## Action item
Find the line below with "[197,238,232,247] msut ->" and the line with "[45,57,180,77] Sponssorship ->". Output them and the lines between, exactly, but not the pictures.
-------- Extracted entries
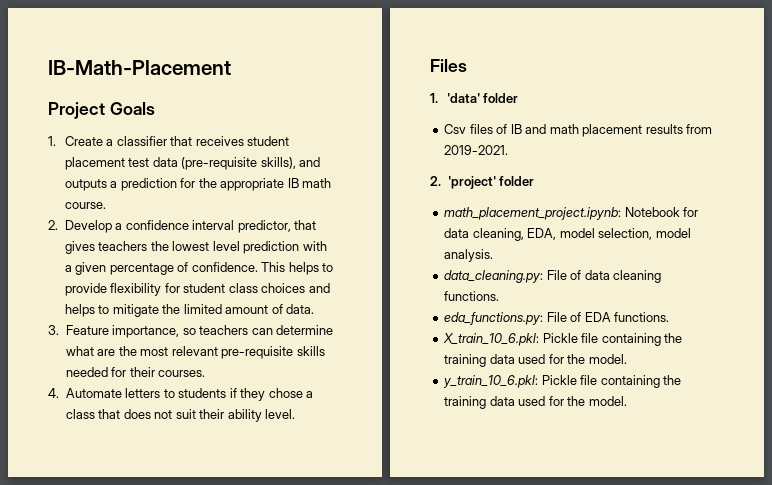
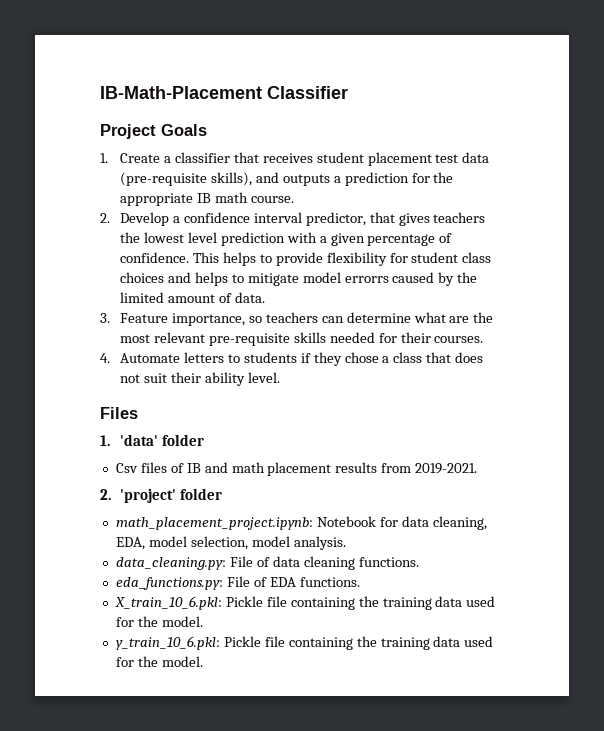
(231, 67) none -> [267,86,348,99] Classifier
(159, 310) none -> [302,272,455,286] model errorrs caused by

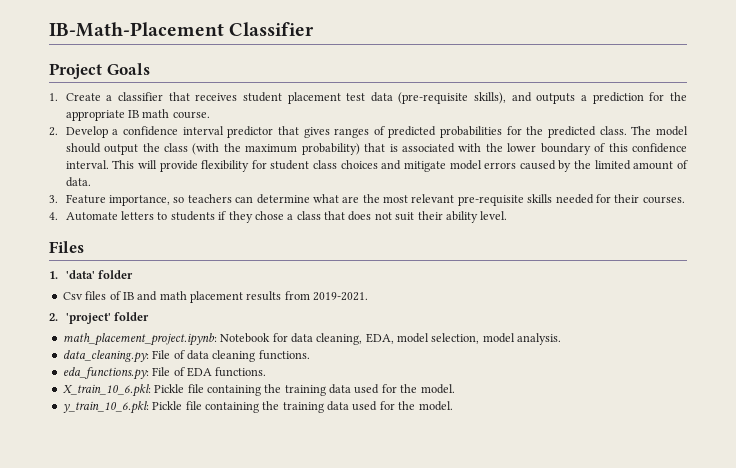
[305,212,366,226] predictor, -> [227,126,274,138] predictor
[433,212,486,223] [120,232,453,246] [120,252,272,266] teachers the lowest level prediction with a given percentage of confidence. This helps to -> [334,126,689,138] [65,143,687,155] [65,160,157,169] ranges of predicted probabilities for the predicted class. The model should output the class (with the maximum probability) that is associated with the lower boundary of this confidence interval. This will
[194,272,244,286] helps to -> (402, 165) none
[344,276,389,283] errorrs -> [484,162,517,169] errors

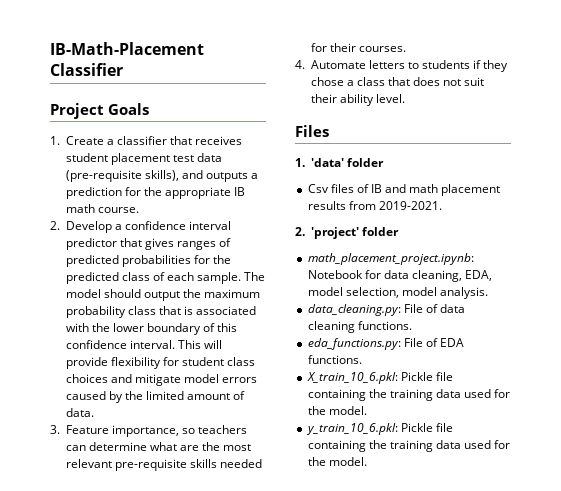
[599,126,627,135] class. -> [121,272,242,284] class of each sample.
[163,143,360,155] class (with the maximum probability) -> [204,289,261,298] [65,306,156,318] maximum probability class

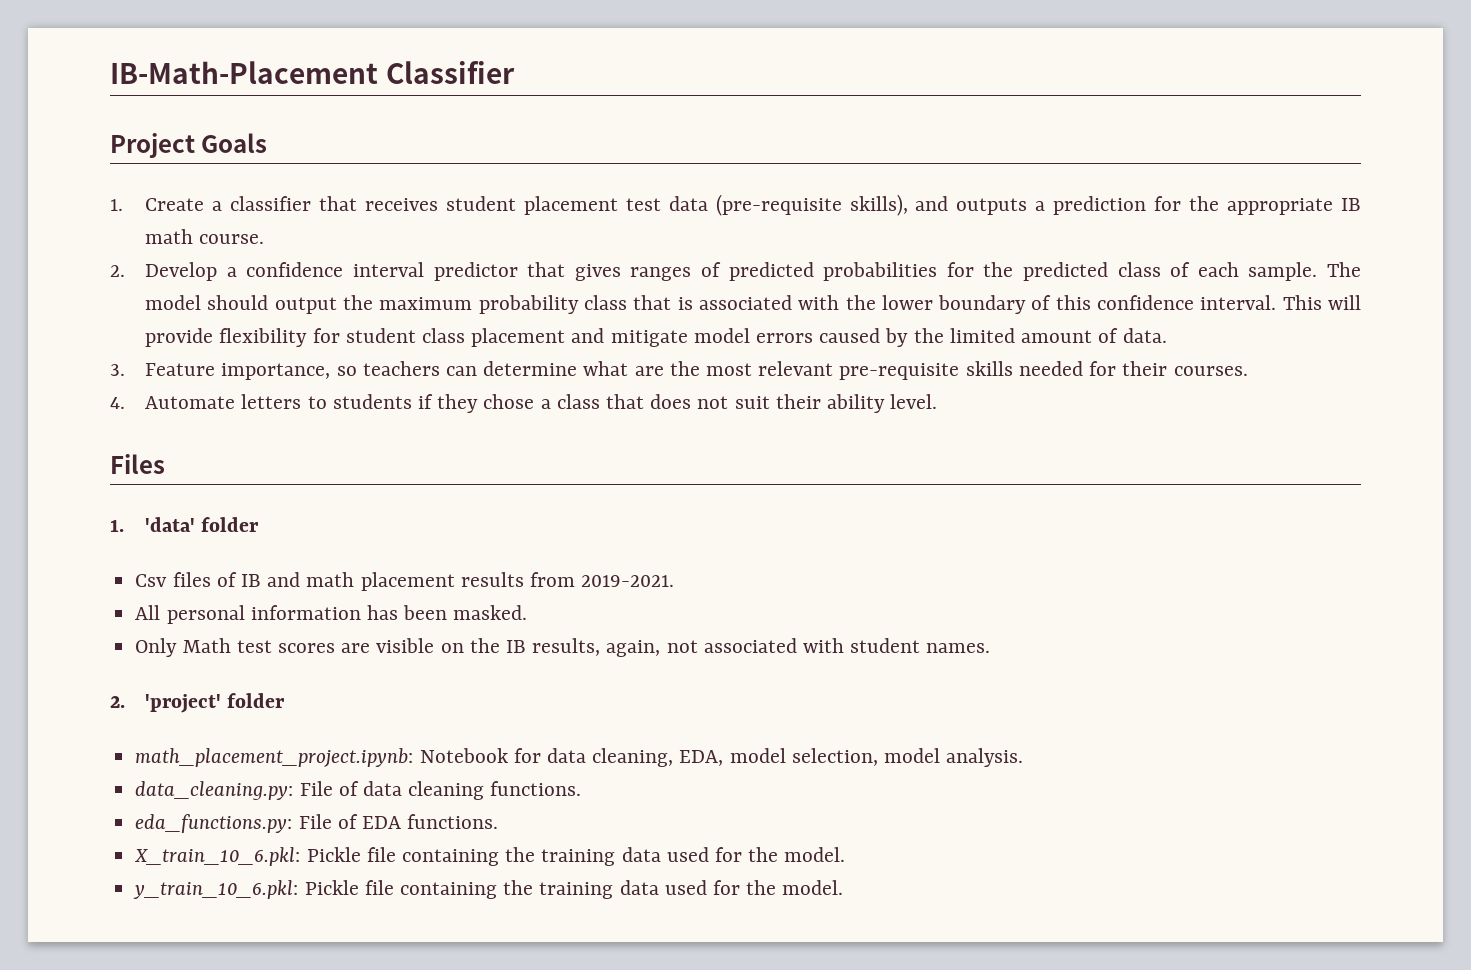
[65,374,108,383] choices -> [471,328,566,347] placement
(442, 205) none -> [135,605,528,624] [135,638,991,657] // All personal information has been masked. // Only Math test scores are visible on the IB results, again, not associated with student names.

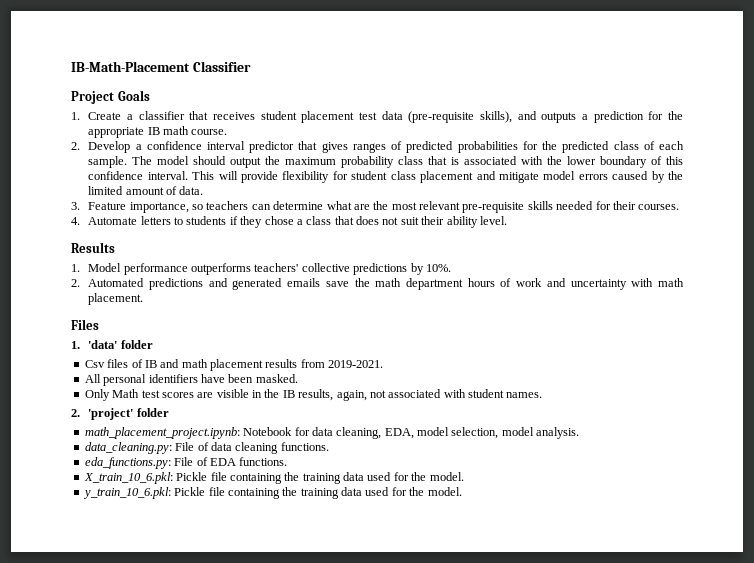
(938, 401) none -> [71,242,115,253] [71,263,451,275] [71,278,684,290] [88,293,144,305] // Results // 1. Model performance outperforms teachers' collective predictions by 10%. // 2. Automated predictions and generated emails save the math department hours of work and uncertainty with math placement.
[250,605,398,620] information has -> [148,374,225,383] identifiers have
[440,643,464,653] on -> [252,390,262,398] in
----------------
-------- Extracted entries
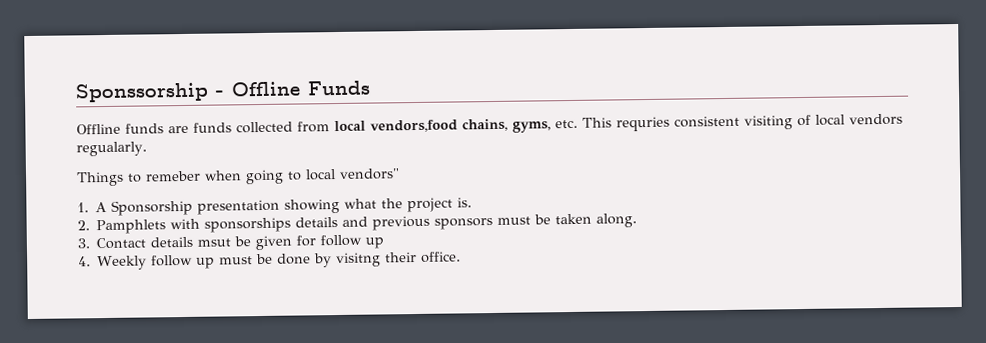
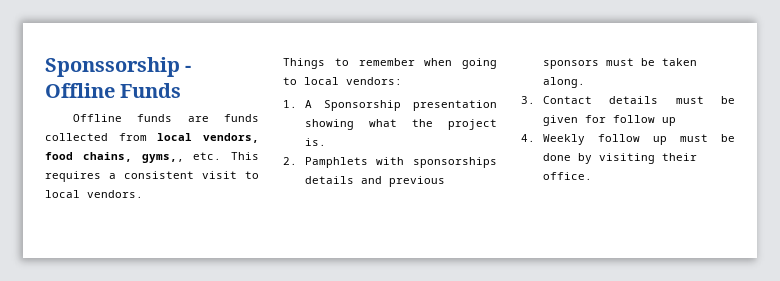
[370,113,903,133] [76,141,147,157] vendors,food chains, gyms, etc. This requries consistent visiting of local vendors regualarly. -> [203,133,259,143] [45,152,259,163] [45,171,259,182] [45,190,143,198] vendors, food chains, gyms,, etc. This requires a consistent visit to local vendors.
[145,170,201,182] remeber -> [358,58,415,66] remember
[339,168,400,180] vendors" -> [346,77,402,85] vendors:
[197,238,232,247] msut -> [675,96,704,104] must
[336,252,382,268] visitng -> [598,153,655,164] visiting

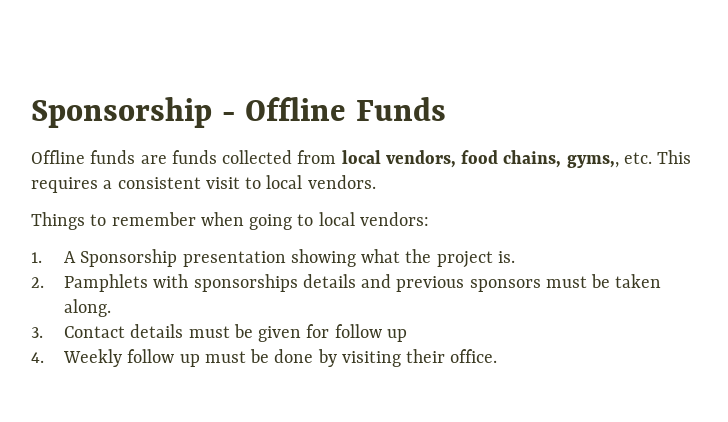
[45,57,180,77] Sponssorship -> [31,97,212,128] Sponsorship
----------------
## The answer
[197,238,232,247] msut -> [675,96,704,104] must
[336,252,382,268] visitng -> [598,153,655,164] visiting

[45,57,180,77] Sponssorship -> [31,97,212,128] Sponsorship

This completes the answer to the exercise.